‘Tackle learning disability by removing mind blocks’

Reena Bhonagiri may be mistaken for any other remedial teacher in the city but her clientele sets her apart from other teachers.

Written by Ardhra Nair | Published: June 4, 2013 1:28:28 am

Reena Bhonagiri may be mistaken for any other remedial teacher in the city but her clientele sets her apart from other teachers. Reena has been teaching students with learning disability for the past 24 years. This year,two of her students scored above 8 Common Grade Point Average (CGPA) in CBSE Class X exams.

“After completing MA in Psychology,I did a course on special education from Chennai. Then I started teaching students with severe disability such as cerebral palsy and autism. In 2000,I started teaching students with learning disability. People gradually started realising then that there was something called learning disability and it was not mental retardation. Unil then psychologists doubled up as remedial tutors. Back then,I was the only remedial teacher in the city,” she said.

She said it was tough then as schools,parents and the education boards didn’t accept that students can have learning disability. Dyslexia,Dyscalculia and Dysgraphia have now been recognised by all boards in India. “Now it is much easier as boards have made special provisions for these students. Parents and teachers are now more understanding that this is not a permanent disability and it can be over come with special care ,” she said.

Recounting her initial experiences she said,“Earlier when I told the parents that their child had a learning disability,they would walk out in a huff and then admit their children to boarding schools. They assumed that their child was just lazy. But after the movie Taare Zameen Par,people became more aware,” she added.

Processing information is the main problem for these students. “We understand the blocks in their mind and then try to move the kids away from the natural process of learning. If students come to us at a senior KG level,it is easier to deal with them as there is less unlearning to do and they can be taught how to learn. For every kid there is a different programme,” she added.
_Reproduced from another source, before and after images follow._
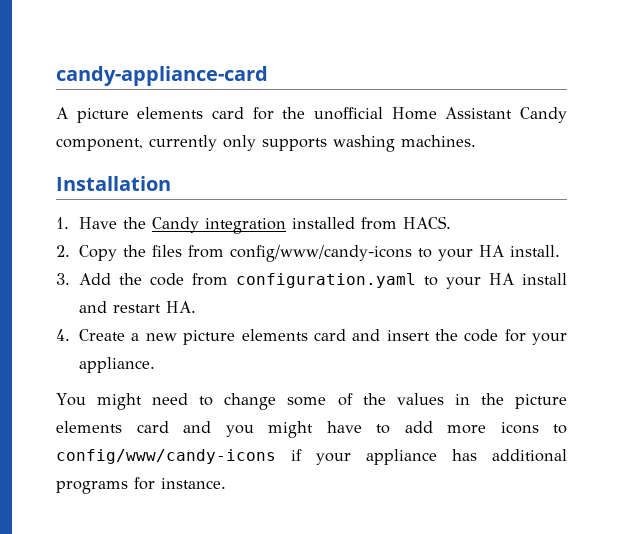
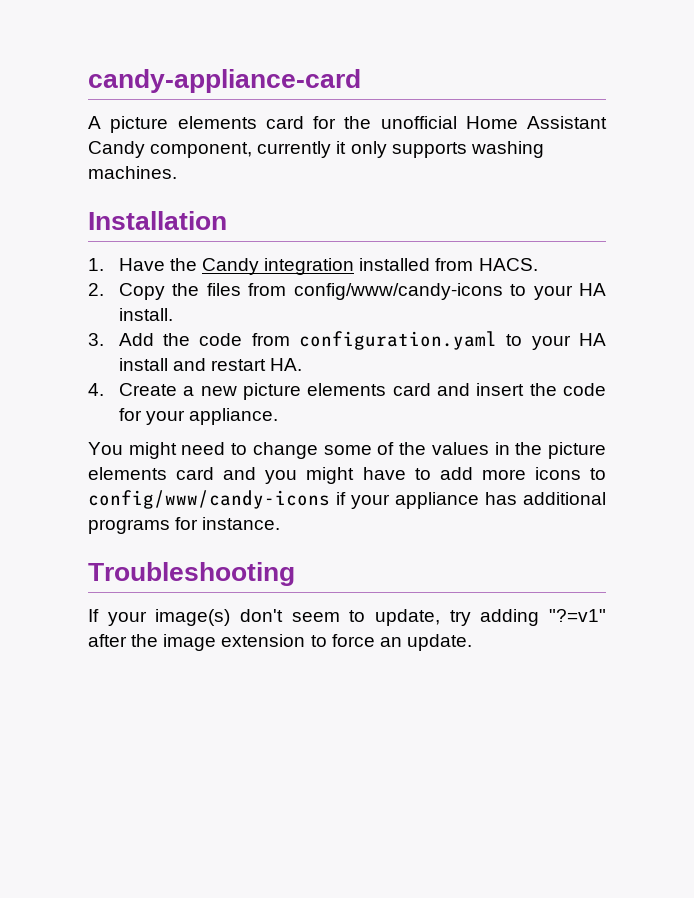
(217, 143) none -> [336,141,347,154] it
(226, 483) none -> [88,562,295,586] [88,609,606,626] [88,634,472,651] // Troubleshooting // If your image(s) don't seem to update, try adding "?=v1" after the image extension to force an update.

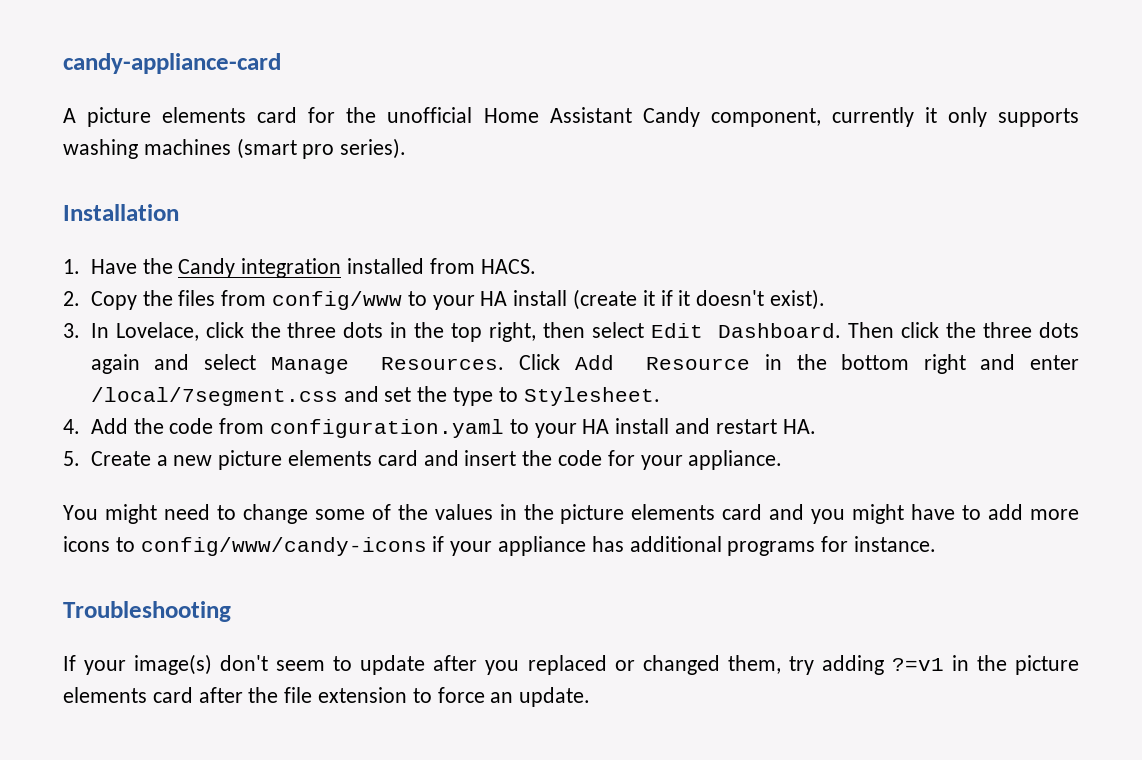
[88,166,177,179] machines. -> [143,138,407,159] machines (smart pro series).
[293,283,606,300] [118,308,173,321] [88,333,104,346] config/www/candy-icons to your HA install. // 3. -> [271,289,826,310] [63,322,1079,342] [90,354,1079,374] [90,386,660,406] [63,419,80,434] config/www to your HA install (create it if it doesn't exist). // 3. In Lovelace, click the three dots in the top right, then select Edit Dashboard. Then click the three dots again and select Manage Resources. Click Add Resource in the bottom right and enter /local/7segment.css and set the type to Stylesheet. // 4.
[88,383,104,396] 4. -> [63,451,80,466] 5.
[375,609,606,626] update, try adding "?=v1" -> [360,655,1079,675] [63,687,193,703] update after you replaced or changed them, try adding ?=v1 in the picture elements card
[163,634,217,651] image -> [284,687,313,703] file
She has many success stories to share. “A student’s mother called me to say her son had graduated from an Australian University. She was crying with happiness. Another day I came across a student who teaches English to slum kids. This is the greatest reward I can ever get. I know how traumatising it is for them. Their peer groups and teachers treat them like losers. So when they finally achieve success,the feeling can’t be described in words,” she said.